- _Front-end code change data_:
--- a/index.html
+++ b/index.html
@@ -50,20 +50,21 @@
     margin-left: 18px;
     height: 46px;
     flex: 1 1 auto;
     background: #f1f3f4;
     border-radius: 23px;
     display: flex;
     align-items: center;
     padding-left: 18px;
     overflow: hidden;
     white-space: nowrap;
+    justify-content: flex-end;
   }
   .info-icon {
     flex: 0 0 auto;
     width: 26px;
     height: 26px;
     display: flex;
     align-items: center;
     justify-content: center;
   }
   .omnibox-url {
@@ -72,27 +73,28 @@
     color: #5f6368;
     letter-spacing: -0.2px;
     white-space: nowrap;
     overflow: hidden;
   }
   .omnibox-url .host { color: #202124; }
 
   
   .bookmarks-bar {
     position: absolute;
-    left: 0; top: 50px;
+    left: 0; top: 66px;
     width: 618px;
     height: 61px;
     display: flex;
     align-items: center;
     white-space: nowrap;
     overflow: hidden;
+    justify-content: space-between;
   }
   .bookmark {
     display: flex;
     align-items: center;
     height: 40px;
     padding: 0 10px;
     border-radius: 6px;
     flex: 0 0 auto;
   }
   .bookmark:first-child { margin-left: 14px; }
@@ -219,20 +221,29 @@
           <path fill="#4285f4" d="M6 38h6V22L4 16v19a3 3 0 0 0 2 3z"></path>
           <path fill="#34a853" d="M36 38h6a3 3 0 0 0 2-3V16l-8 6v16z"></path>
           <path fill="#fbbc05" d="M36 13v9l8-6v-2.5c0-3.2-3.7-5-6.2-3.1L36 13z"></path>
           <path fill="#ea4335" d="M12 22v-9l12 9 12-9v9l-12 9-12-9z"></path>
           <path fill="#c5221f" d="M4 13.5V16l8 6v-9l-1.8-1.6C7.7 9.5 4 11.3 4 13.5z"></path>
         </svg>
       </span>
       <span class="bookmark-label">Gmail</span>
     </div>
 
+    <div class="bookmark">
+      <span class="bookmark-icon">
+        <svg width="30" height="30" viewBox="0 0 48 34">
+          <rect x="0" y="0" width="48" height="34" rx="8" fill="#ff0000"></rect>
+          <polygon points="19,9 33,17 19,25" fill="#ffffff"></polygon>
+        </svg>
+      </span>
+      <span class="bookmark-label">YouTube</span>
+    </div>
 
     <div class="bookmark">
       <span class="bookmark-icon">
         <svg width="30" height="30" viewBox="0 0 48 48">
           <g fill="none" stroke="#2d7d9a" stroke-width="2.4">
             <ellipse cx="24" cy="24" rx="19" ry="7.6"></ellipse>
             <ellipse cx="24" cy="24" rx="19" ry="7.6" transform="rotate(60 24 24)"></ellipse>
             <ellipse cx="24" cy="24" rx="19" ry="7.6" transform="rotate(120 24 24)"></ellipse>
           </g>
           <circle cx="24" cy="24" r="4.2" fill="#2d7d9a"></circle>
* * *
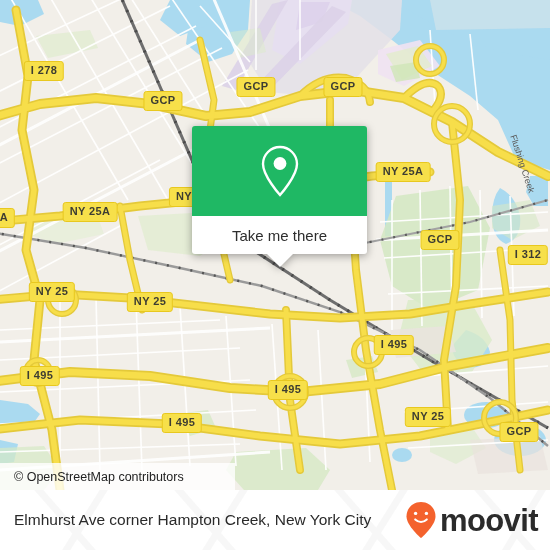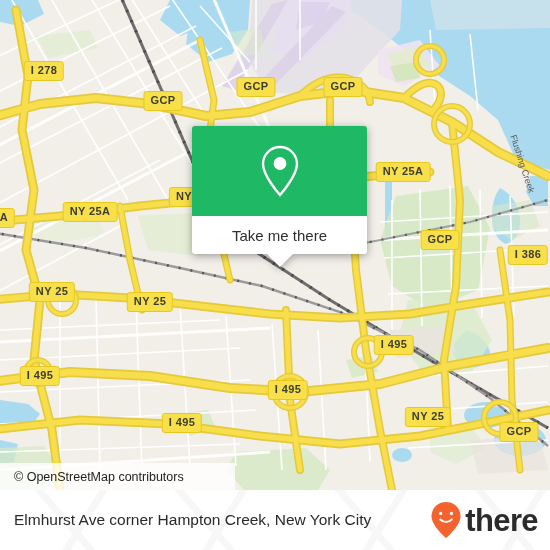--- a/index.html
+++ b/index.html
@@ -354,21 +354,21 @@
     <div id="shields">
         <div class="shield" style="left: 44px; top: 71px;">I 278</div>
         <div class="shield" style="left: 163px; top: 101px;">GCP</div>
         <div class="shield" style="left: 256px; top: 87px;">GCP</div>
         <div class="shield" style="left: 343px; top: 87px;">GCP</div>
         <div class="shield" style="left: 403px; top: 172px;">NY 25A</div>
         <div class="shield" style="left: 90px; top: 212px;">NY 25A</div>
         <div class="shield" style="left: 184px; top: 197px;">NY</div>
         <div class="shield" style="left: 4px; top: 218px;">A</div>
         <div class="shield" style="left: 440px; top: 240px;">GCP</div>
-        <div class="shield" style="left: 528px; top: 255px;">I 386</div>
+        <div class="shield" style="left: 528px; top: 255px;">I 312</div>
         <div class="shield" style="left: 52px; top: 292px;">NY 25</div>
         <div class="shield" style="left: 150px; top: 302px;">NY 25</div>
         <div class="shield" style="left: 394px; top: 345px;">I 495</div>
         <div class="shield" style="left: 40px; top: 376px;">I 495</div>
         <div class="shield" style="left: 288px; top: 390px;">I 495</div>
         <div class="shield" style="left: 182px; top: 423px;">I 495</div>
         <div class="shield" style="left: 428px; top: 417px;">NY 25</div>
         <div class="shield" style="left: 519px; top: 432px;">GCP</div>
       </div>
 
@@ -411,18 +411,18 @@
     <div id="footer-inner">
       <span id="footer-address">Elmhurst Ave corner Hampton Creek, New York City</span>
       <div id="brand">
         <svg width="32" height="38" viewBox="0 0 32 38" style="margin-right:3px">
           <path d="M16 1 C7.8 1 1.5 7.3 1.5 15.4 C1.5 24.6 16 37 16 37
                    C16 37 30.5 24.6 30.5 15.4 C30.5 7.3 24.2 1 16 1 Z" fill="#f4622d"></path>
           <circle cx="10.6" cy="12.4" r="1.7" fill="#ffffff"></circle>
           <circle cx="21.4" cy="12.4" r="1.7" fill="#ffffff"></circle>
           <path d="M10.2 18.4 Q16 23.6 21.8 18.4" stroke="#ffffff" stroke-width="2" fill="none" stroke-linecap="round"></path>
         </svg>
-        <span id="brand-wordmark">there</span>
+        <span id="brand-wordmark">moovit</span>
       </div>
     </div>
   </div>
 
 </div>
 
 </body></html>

- _EXERCISE INSTRUCTIONS_:
State only how many lines above hold the string "label".

- _RESPONSE AREA_:
2